- _What needs to be done_
The reply should hold only the lines below beginning at the one with "background: #fef9c3 ->" and ending at the one with "всех ВПН –ов", copied exactly, with every picture left out.

- _Data for review_
**********
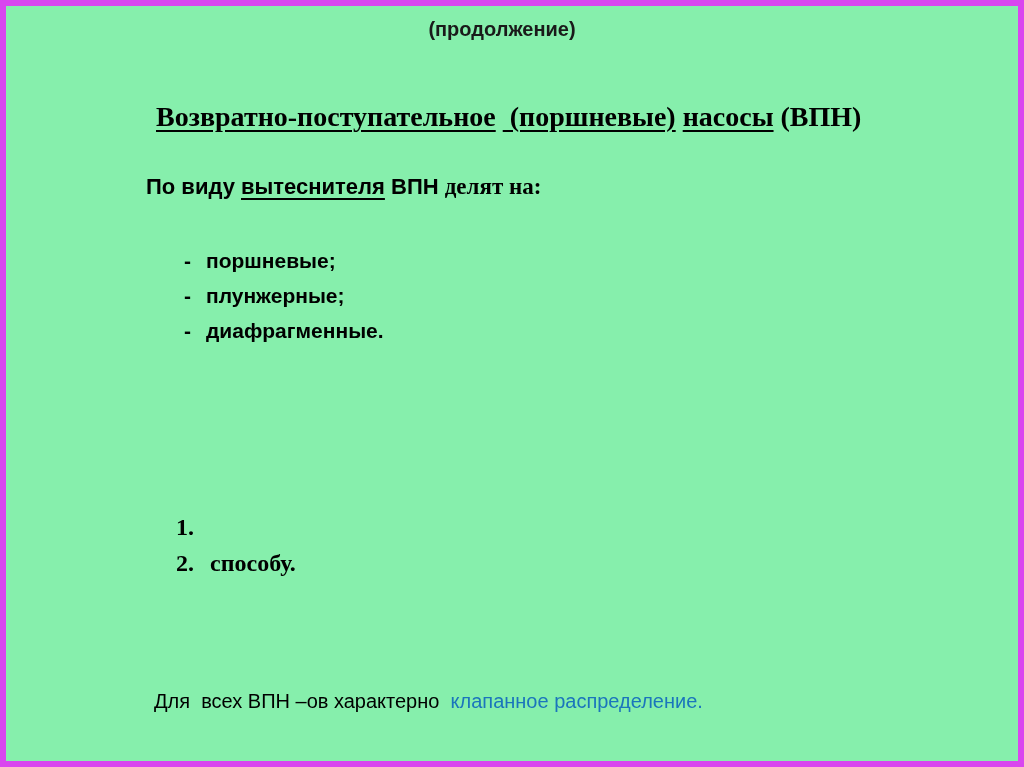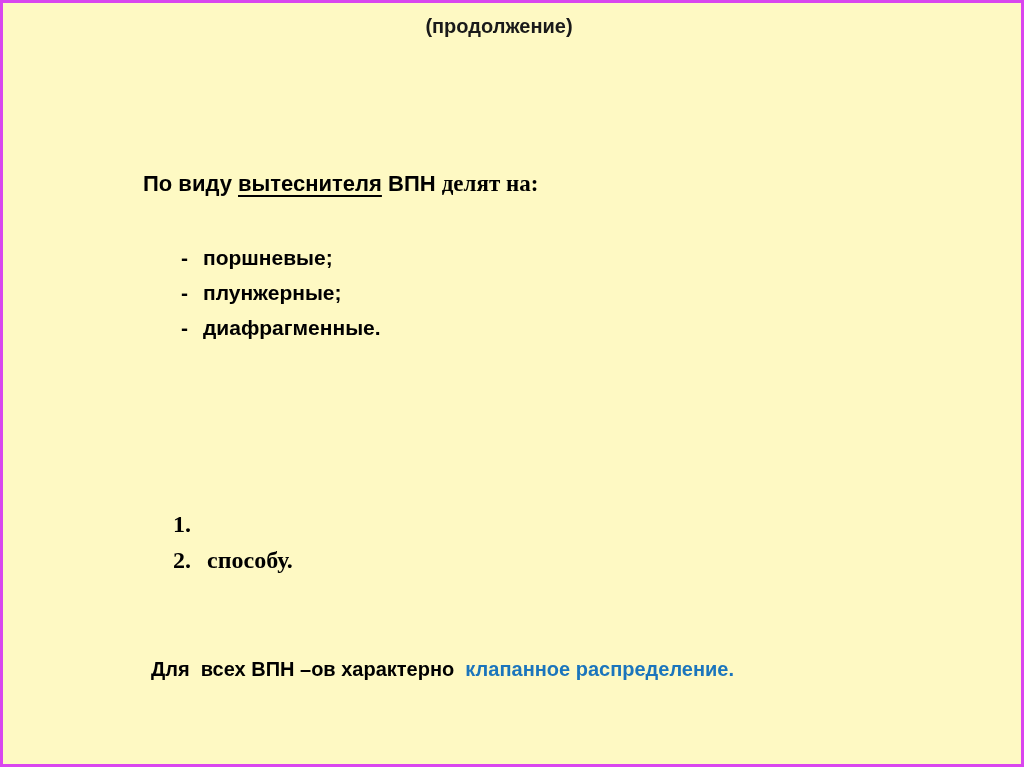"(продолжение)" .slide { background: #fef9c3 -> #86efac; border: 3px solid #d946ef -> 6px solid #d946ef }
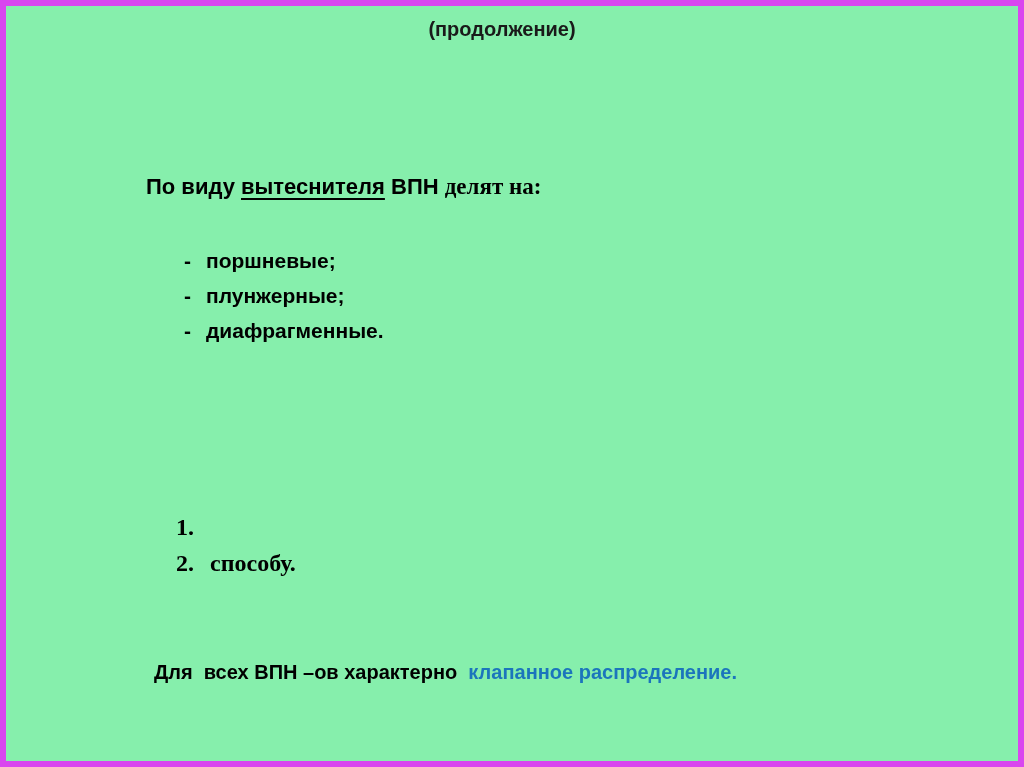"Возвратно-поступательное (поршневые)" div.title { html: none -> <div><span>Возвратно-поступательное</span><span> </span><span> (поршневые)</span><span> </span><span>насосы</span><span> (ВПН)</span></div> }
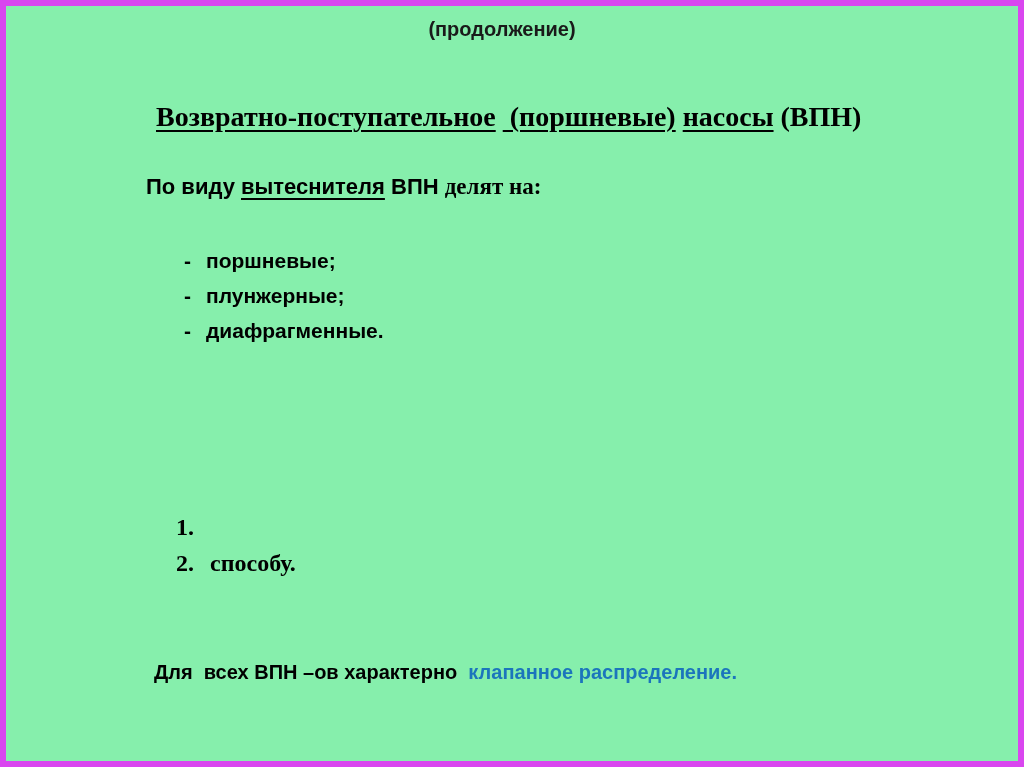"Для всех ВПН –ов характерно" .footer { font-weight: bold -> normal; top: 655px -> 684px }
**********
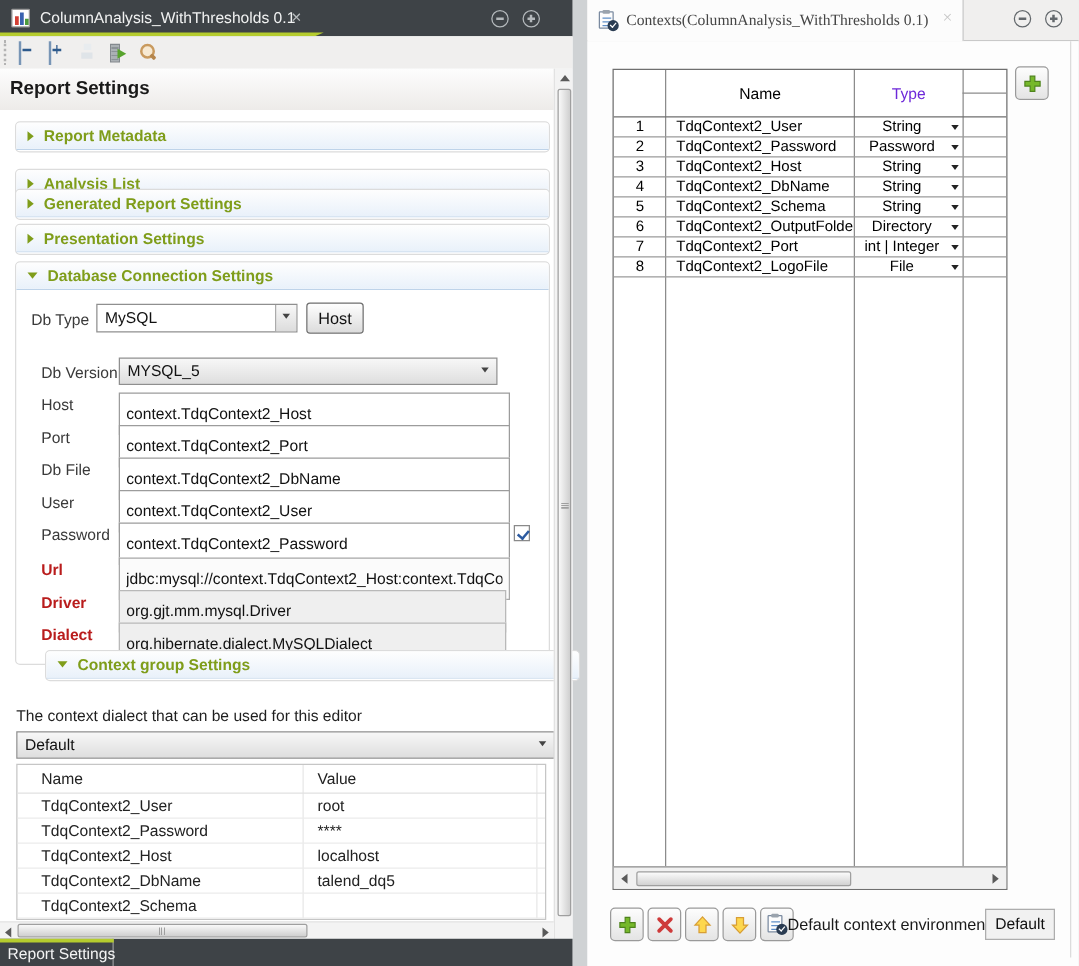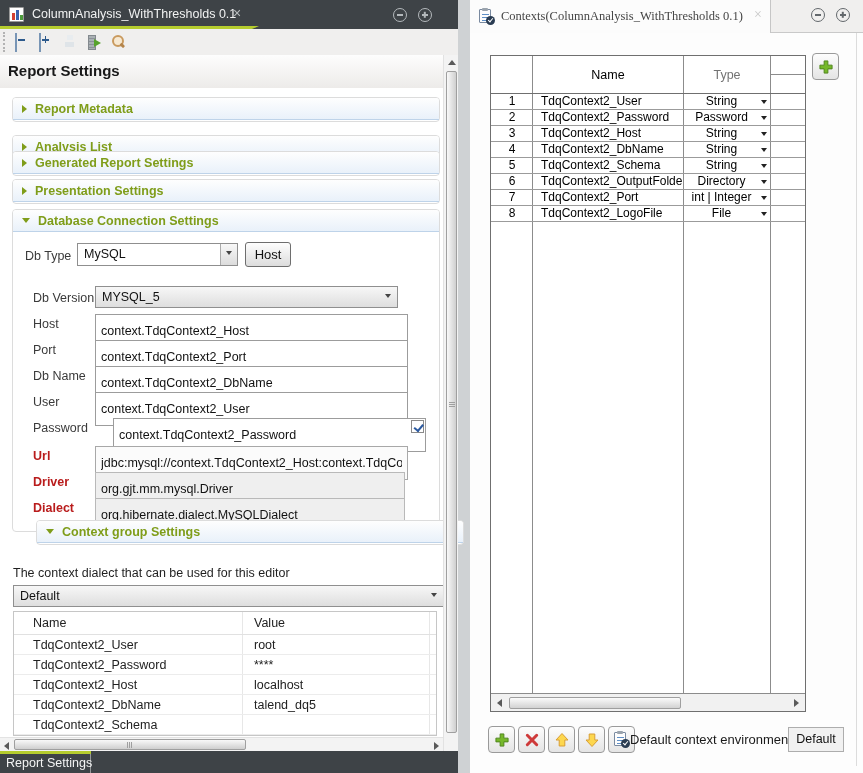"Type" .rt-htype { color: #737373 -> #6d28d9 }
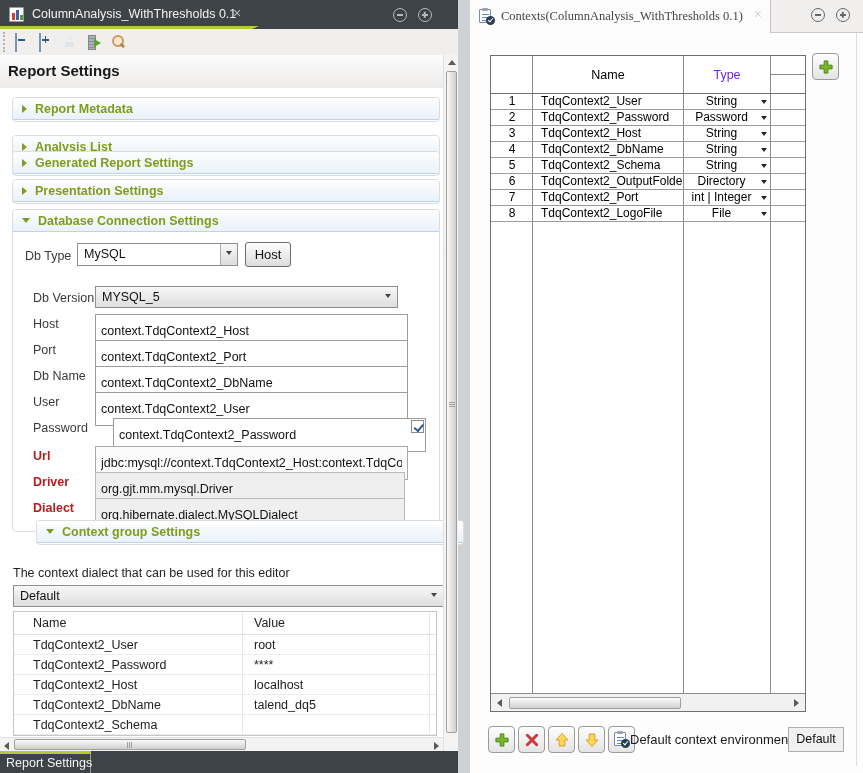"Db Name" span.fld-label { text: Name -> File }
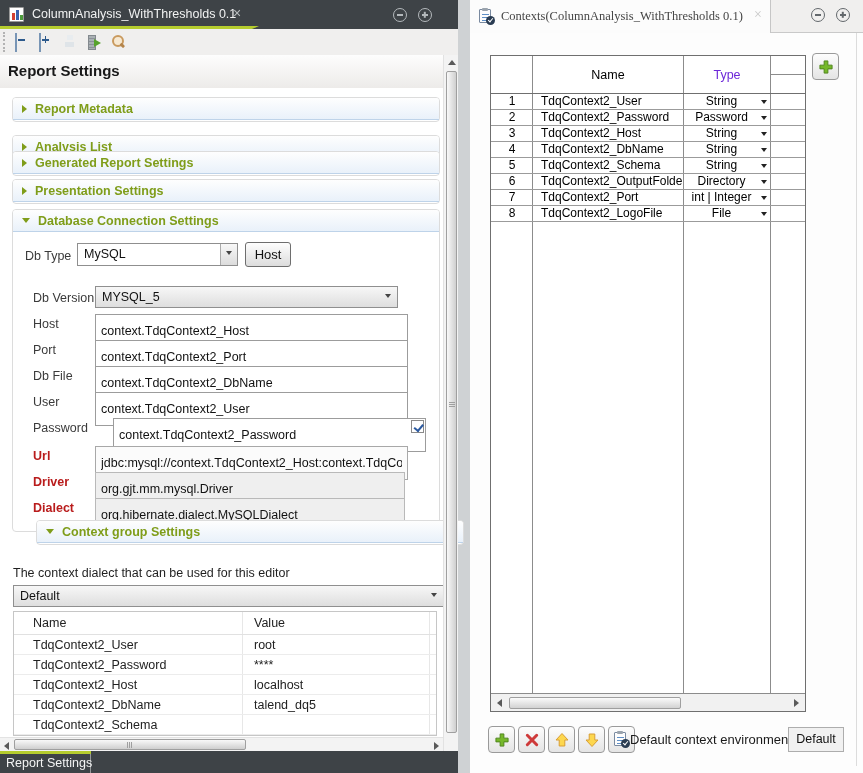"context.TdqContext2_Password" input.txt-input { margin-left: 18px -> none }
**********
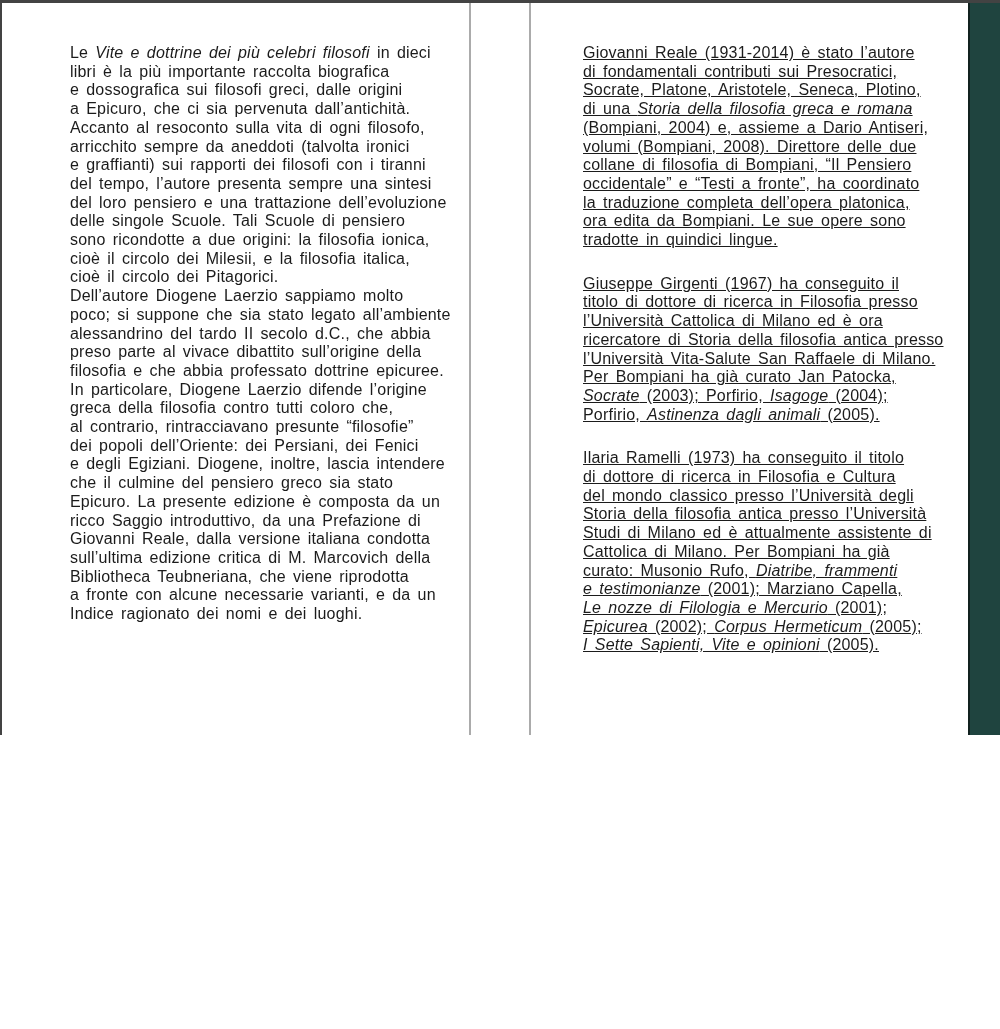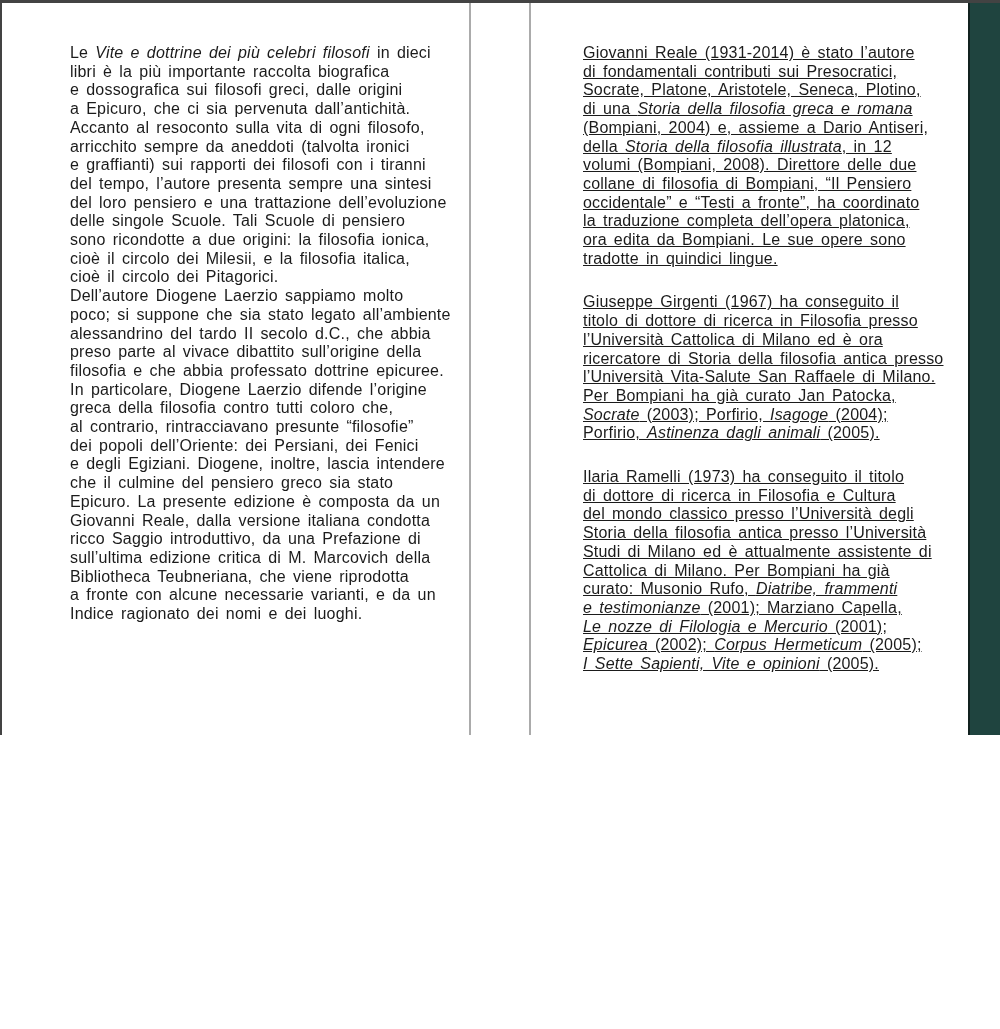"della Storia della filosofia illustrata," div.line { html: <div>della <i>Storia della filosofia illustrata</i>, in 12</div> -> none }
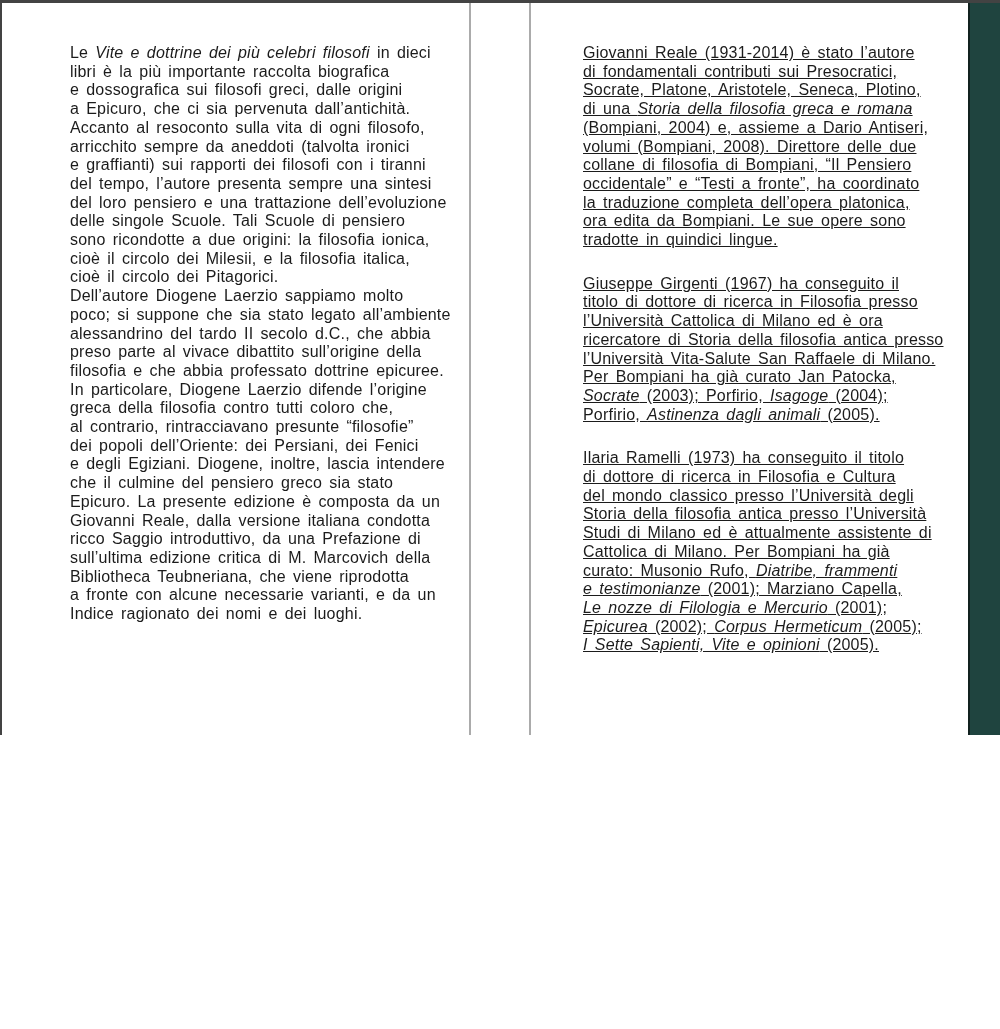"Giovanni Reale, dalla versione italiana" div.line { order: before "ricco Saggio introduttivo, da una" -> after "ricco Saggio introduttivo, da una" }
**********
- _Response box_
"(продолжение)" .slide { background: #fef9c3 -> #86efac; border: 3px solid #d946ef -> 6px solid #d946ef }
"Возвратно-поступательное (поршневые)" div.title { html: none -> <div><span>Возвратно-поступательное</span><span> </span><span> (поршневые)</span><span> </span><span>насосы</span><span> (ВПН)</span></div> }
"Для всех ВПН –ов характерно" .footer { font-weight: bold -> normal; top: 655px -> 684px }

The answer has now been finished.